The following description of the invention focuses on a froth flotation method for separating particles of valuable minerals from particles of gangue in a feed material in the form of mined ores, but the invention is not confined to this application.
Froth flotation is a process for separating valuable minerals from gangue by taking advantage of hydrophobicity differences between valuable minerals and waste gangue in a feed material. The purpose of froth flotation is to produce a concentrate that has a higher grade, i.e. a higher product grade, of a valuable material (such as copper) than the grade of the valuable material in the feed material. Performance is normally controlled through the addition of surfactants and wetting agents to an aqueous slurry of particles of the minerals and gangue contained in a flotation cell. These chemicals condition the particles and stabilise the froth phase. For each system (ore type, size distribution, water, gas etc), there is an optimum reagent type and dosage level. Once the surface of the solid phases has been conditioned they are then selectively separated with a froth that is created by supplying a flotation gas, such as air, to the process. A concentrate of the minerals is produced from the froth. Like the chemical additives, the separation gas used to generate the froth is a process reagent with an optimum dosage level. The optimum dose of gas is a complex function of many system and equipment factors but for a given flotation cell can be determined empirically by maximising the gas recovery point for the cell.

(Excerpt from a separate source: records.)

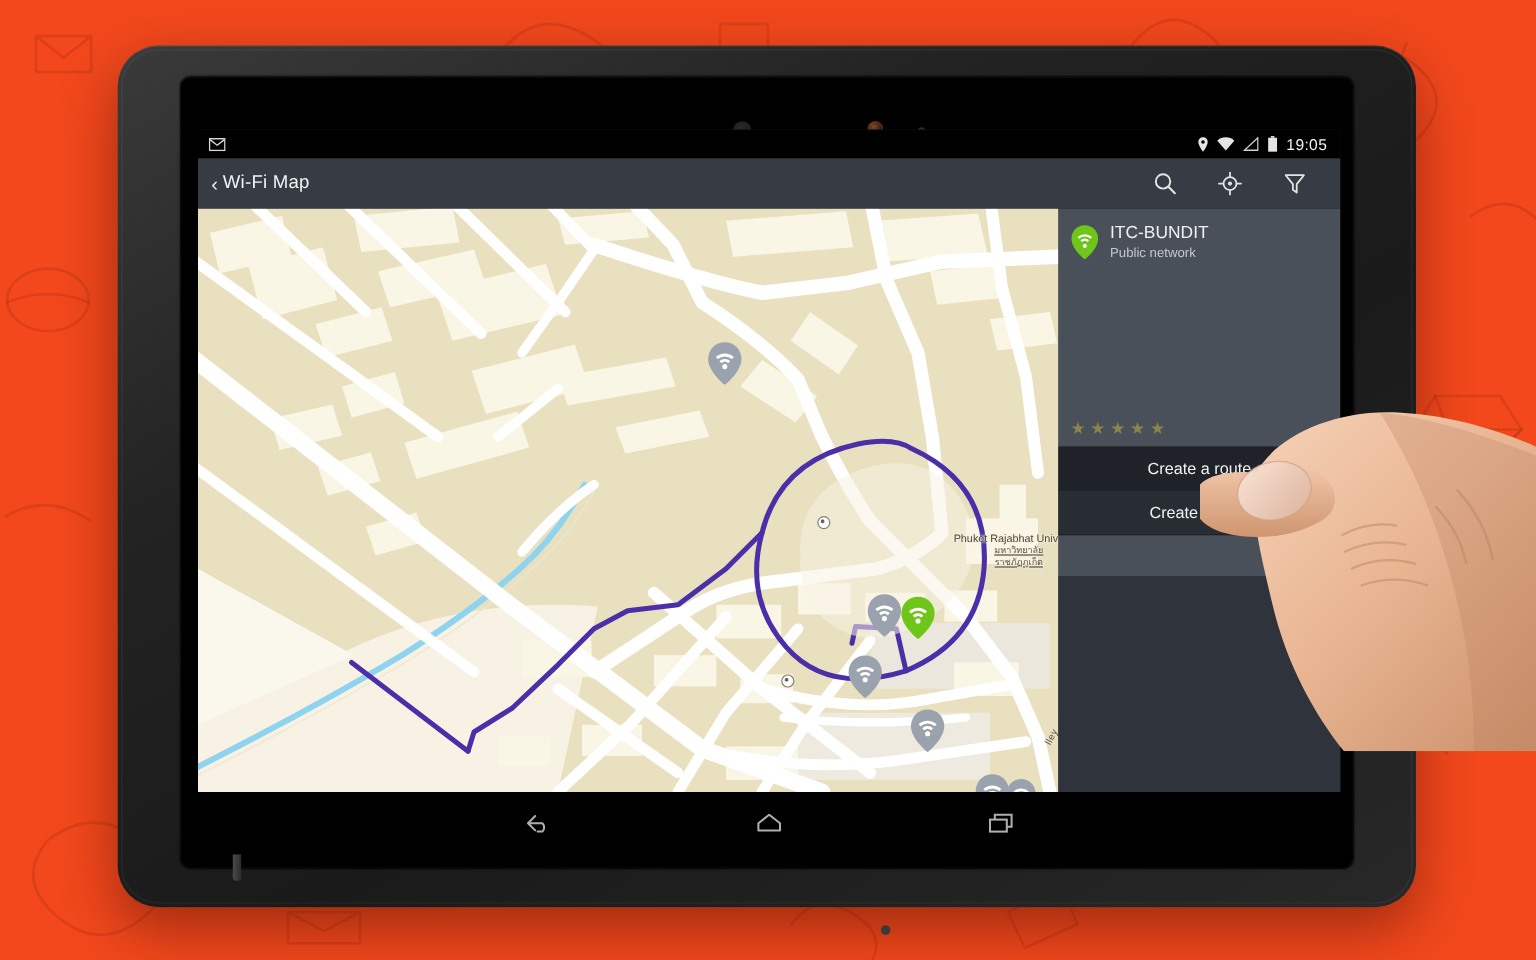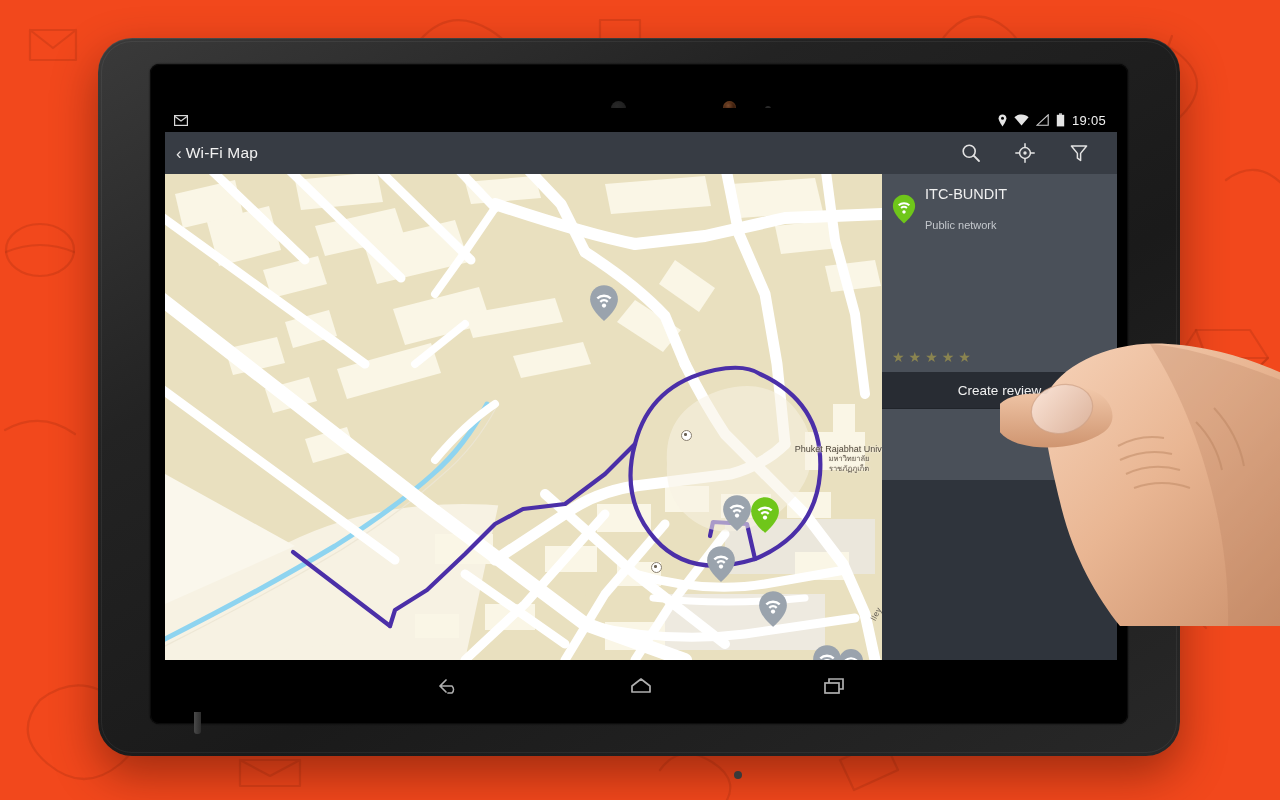--- a/index.html
+++ b/index.html
@@ -86,21 +86,21 @@
     position:absolute;left:0;top:66px;width:717px;height:486px;
     background:#f7f2e3;overflow:hidden;
   }
   .map svg{display:block;}
   .maplabel{
     position:absolute;color:#4a4338;font-size:8.5px;text-align:center;
     line-height:10px;text-shadow:0 0 3px #f3ecda,0 0 2px #f3ecda,0 0 2px #f3ecda;
     white-space:nowrap;pointer-events:none;
   }
   .maplabel .en{font-size:9px;color:#4f483c;}
-  .maplabel .th{font-size:7.5px;color:#5a5246;}
+  .maplabel .th{font-size:7.5px;color:#5a5246;text-decoration:underline;}
   .poi-dot{
     position:absolute;width:9px;height:9px;border-radius:50%;
     border:1.6px solid #8a8070;background:#fff;
   }
   .poi-dot:after{
     content:"";position:absolute;left:2.2px;top:2.2px;width:2.4px;height:2.4px;
     border-radius:50%;background:#6b6255;
   }
   .alley-lbl{
     position:absolute;font-size:8px;color:#55504a;
@@ -111,21 +111,21 @@
   .pin{position:absolute;width:30px;height:38px;}
   .pin.small{width:26px;height:33px;}
 
   
   .panel{
     position:absolute;left:717px;top:66px;width:235px;height:486px;
     background:#4a5059;
   }
   .panel-head{display:flex;gap:9px;padding:12px 12px 0 10px;}
   .panel-title{color:#f0f0f0;font-size:14.5px;line-height:17px;}
-  .panel-sub{color:#c4c8cd;font-size:11px;margin-top:16px;}
+  .panel-sub{color:#c4c8cd;font-size:11px;margin-top:2px;}
   .stars{position:absolute;left:10px;top:176px;display:flex;gap:4px;}
   .star{color:#8a8450;font-size:14px;line-height:14px;}
   .panel-actions{position:absolute;left:0;top:198px;width:235px;}
   .pa-item{
     height:36px;display:flex;align-items:center;justify-content:center;
     color:#f2f2f2;font-size:13.5px;background:#282c33;
     border-bottom:1px solid #20242a;
   }
   .pa-item.active{background:#1f2329;}
   .panel-filler{
@@ -474,20 +474,21 @@
 
     <div class="stars" id="star-row">
         <span class="star" style="color: rgb(138, 132, 80);">★</span>
         <span class="star" style="color: rgb(138, 132, 80);">★</span>
         <span class="star" style="color: rgb(138, 132, 80);">★</span>
         <span class="star" style="color: rgb(138, 132, 80);">★</span>
         <span class="star" style="color: rgb(138, 132, 80);">★</span>
       </div>
 
     <div class="panel-actions" id="panel-actions">
+        <div class="pa-item active">Create a route</div>
         <div class="pa-item">Create review</div>
       </div>
     <div class="panel-filler"></div>
   </div>
 
 </div>
 
 <div class="navbar">
   <span class="icn">
     <svg width="30" height="24" viewBox="0 0 30 24">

The performance quality of a flotation process can be measured with respect to two characteristics of a concentrate that is extracted from a flotation cell—namely product grade and product recovery. Product grade indicates the fraction of a valuable material in the concentrate as compared to the remainder of the material in the concentrate. Product recovery indicates the fraction of the valuable material in the concentrate as compared to the total amount of the valuable material in the original feed material that was supplied to the flotation cell.
A key aim of an industrial flotation process is to control operating conditions in order to achieve an optimal balance between grade and recovery, with an ideal flotation process producing high recovery of high grade concentrate.

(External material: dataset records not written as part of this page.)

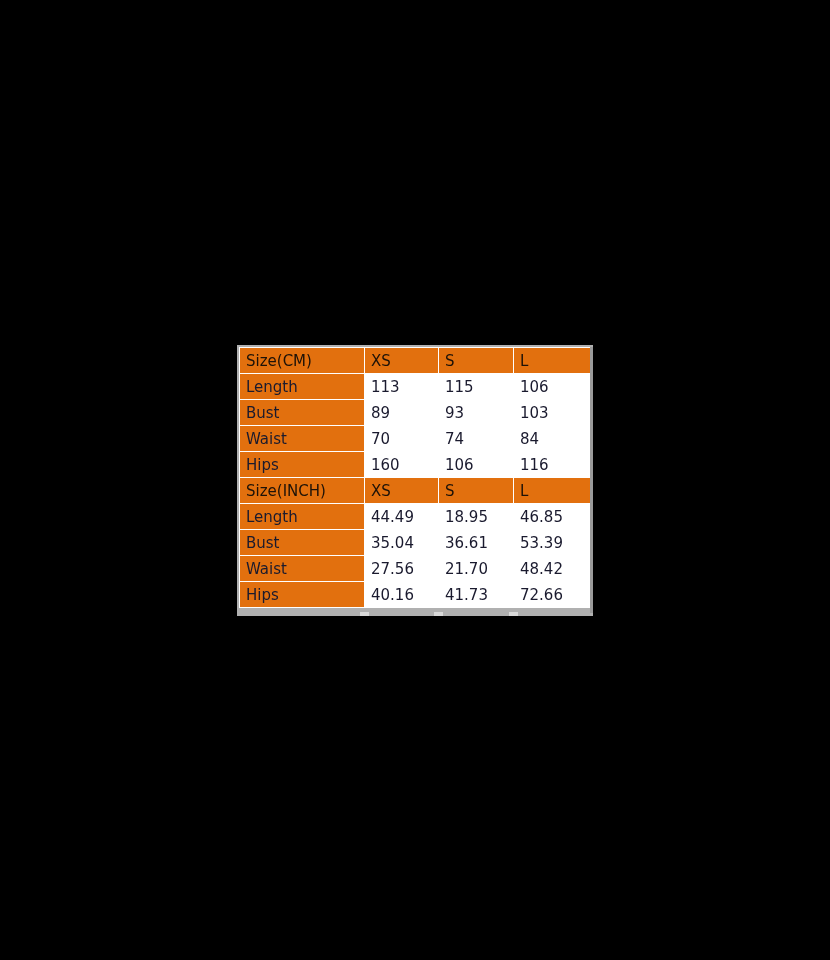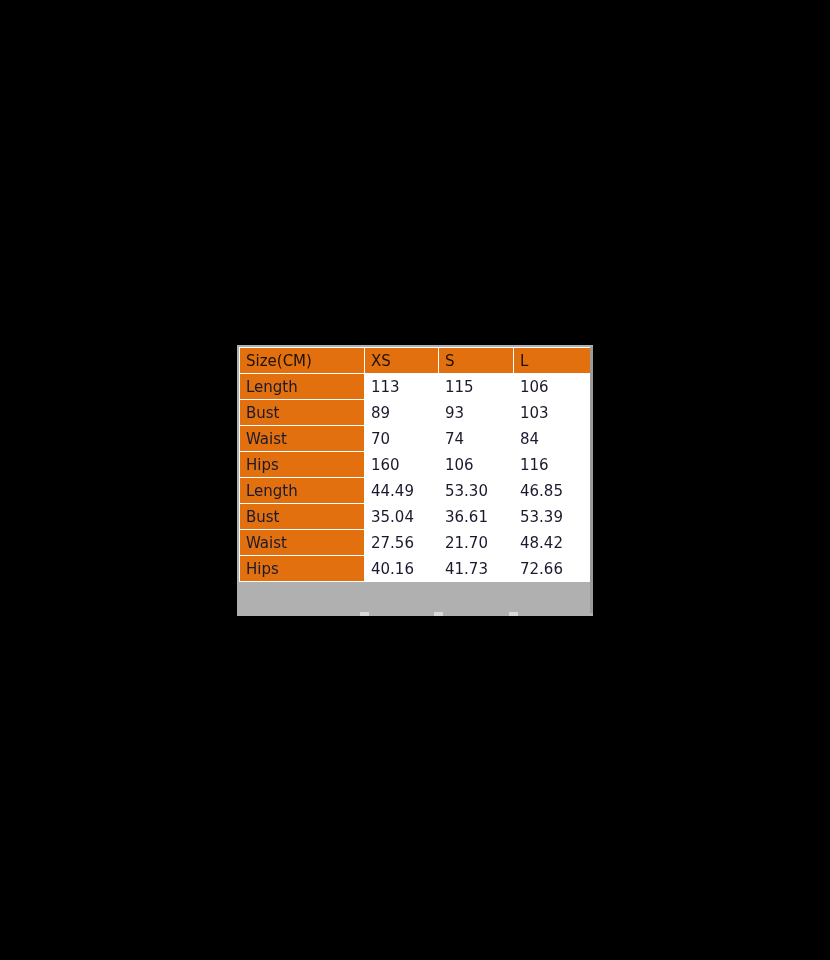--- a/index.html
+++ b/index.html
@@ -139,25 +139,31 @@
         <td class="val">84</td>
       </tr>
 
       <tr>
         <td class="lbl">Hips</td>
         <td class="val">160</td>
         <td class="val">106</td>
         <td class="val">116</td>
       </tr>
 
+      <tr class="section-head">
+        <td class="lbl">Size(INCH)</td>
+        <td class="lbl">XS</td>
+        <td class="lbl">S</td>
+        <td class="lbl">L</td>
+      </tr>
 
       <tr>
         <td class="lbl">Length</td>
         <td class="val">44.49</td>
-        <td class="val">53.30</td>
+        <td class="val">18.95</td>
         <td class="val">46.85</td>
       </tr>
 
       <tr>
         <td class="lbl">Bust</td>
         <td class="val">35.04</td>
         <td class="val">36.61</td>
         <td class="val">53.39</td>
       </tr>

International publication WO 2009/044149 in the name of Imperial Innovations Limited relates to an invention of a method of controlling operation of a froth flotation cell that forms part of a froth flotation circuit. The method is based on controlling flotation gas flow rate into a cell so that the cell operates at maximum gas recovery for the cell.

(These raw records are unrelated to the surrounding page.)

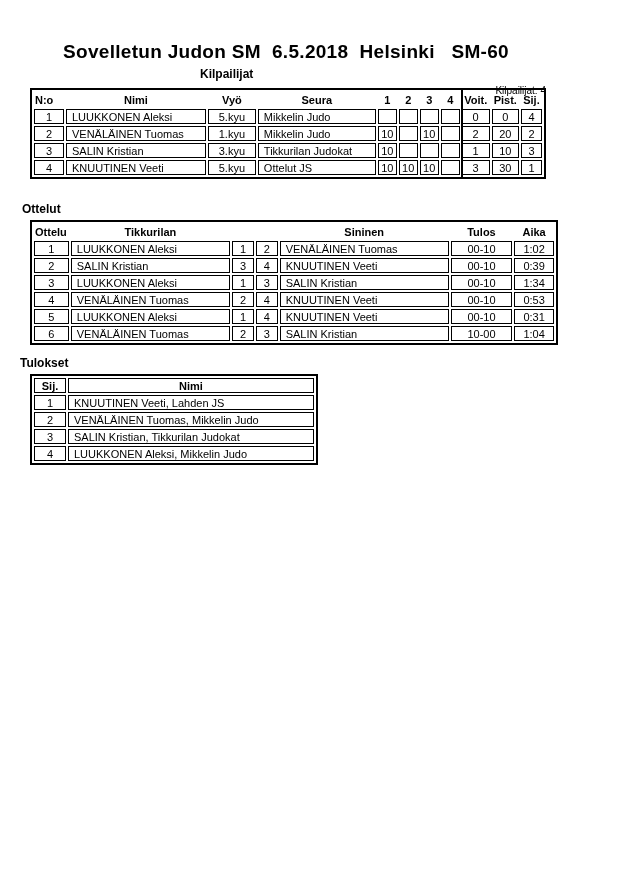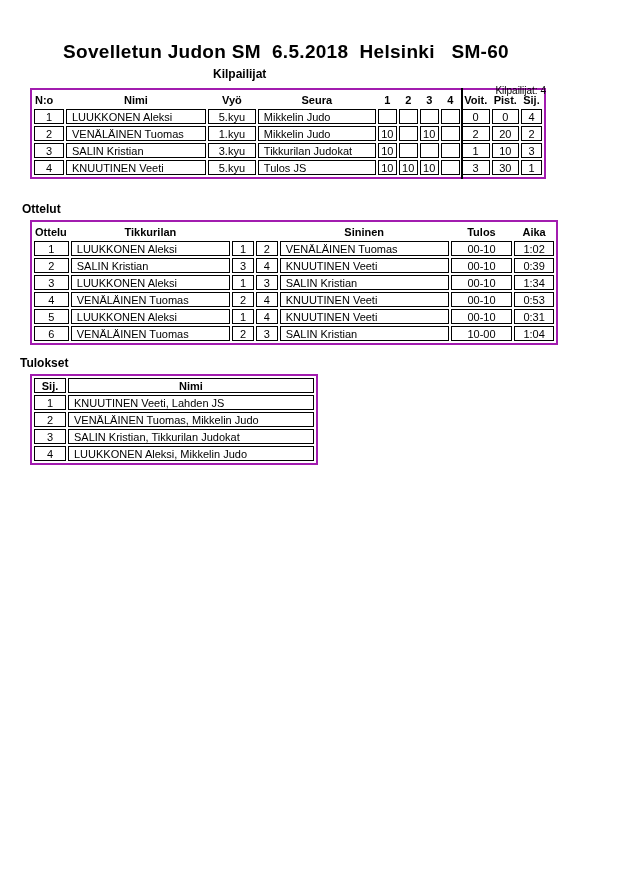--- a/index.html
+++ b/index.html
@@ -22,36 +22,36 @@
 
   .section { position: absolute; }
   #sec-competitors { left: 30px; top: 64px; width: 516px; }
   #sec-matches     { left: 30px; top: 196px; width: 528px; }
   #sec-results     { left: 30px; top: 350px; width: 332px; }
 
   .sec-head { position: relative; height: 24px; }
   .sec-title {
     font-size: 12px; font-weight: bold;
   }
-  #sec-competitors .sec-title { position: absolute; left: 183px; top: 3px; }
+  #sec-competitors .sec-title { position: absolute; left: 170px; top: 3px; }
   .competitor-count {
     position: absolute; right: 0px; top: 5px;
     font-size: 10px; font-weight: normal; margin-top: 16px;
   }
   #sec-matches .sec-head, #sec-results .sec-head { }
   #sec-matches .sec-title, #sec-results .sec-title {
     display: inline-block; position: relative; top: 3px;
   }
   #sec-matches .sec-title { left: -8px; }
   #sec-results .sec-title { left: -10px; }
 
   table {
     border-collapse: separate;
     border-spacing: 2px;
-    border: 2px solid #a21caf;
+    border: 2px solid #000000;
     table-layout: fixed;
     background: #fff;
   }
   th, td {
     box-sizing: border-box;
     height: 15px;
     font-size: 11px;
     line-height: 12px;
     vertical-align: middle;
     padding: 0 2px;
@@ -160,21 +160,21 @@
             <td class="col-r3"></td>
             <td class="col-r4"></td>
             <td class="col-wins">1</td>
             <td class="col-points">10</td>
             <td class="col-rank">3</td>
           </tr>
           <tr>
             <td class="col-no">4</td>
             <td class="col-name">KNUUTINEN Veeti</td>
             <td class="col-belt">5.kyu</td>
-            <td class="col-club">Tulos JS</td>
+            <td class="col-club">Ottelut JS</td>
             <td class="col-r1">10</td>
             <td class="col-r2">10</td>
             <td class="col-r3">10</td>
             <td class="col-r4"></td>
             <td class="col-wins">3</td>
             <td class="col-points">30</td>
             <td class="col-rank">1</td>
           </tr>
         </tbody>
     </table>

The maximum gas recovery for a cell is described as the “peak gas recovery” and the gas flow rate at the peak gas recovery is described as the “peak gas rate”. In a situation in which the flotation gas is air, the maximum gas recovery is described as the “peak air recovery” and the air flow rate at the peak air recovery is described as the “peak air rate”.
The International publication describes that there is a correlation between operating a flotation cell to maximise gas recovery and maximising the combination of concentrate grade and concentrate recovery. In particular, the International publication describes that maximum gas recovery, i.e. peak gas recovery, coincides with optimum metallurgical performance, where metallurgical performance includes concentrate grade and concentrate recovery.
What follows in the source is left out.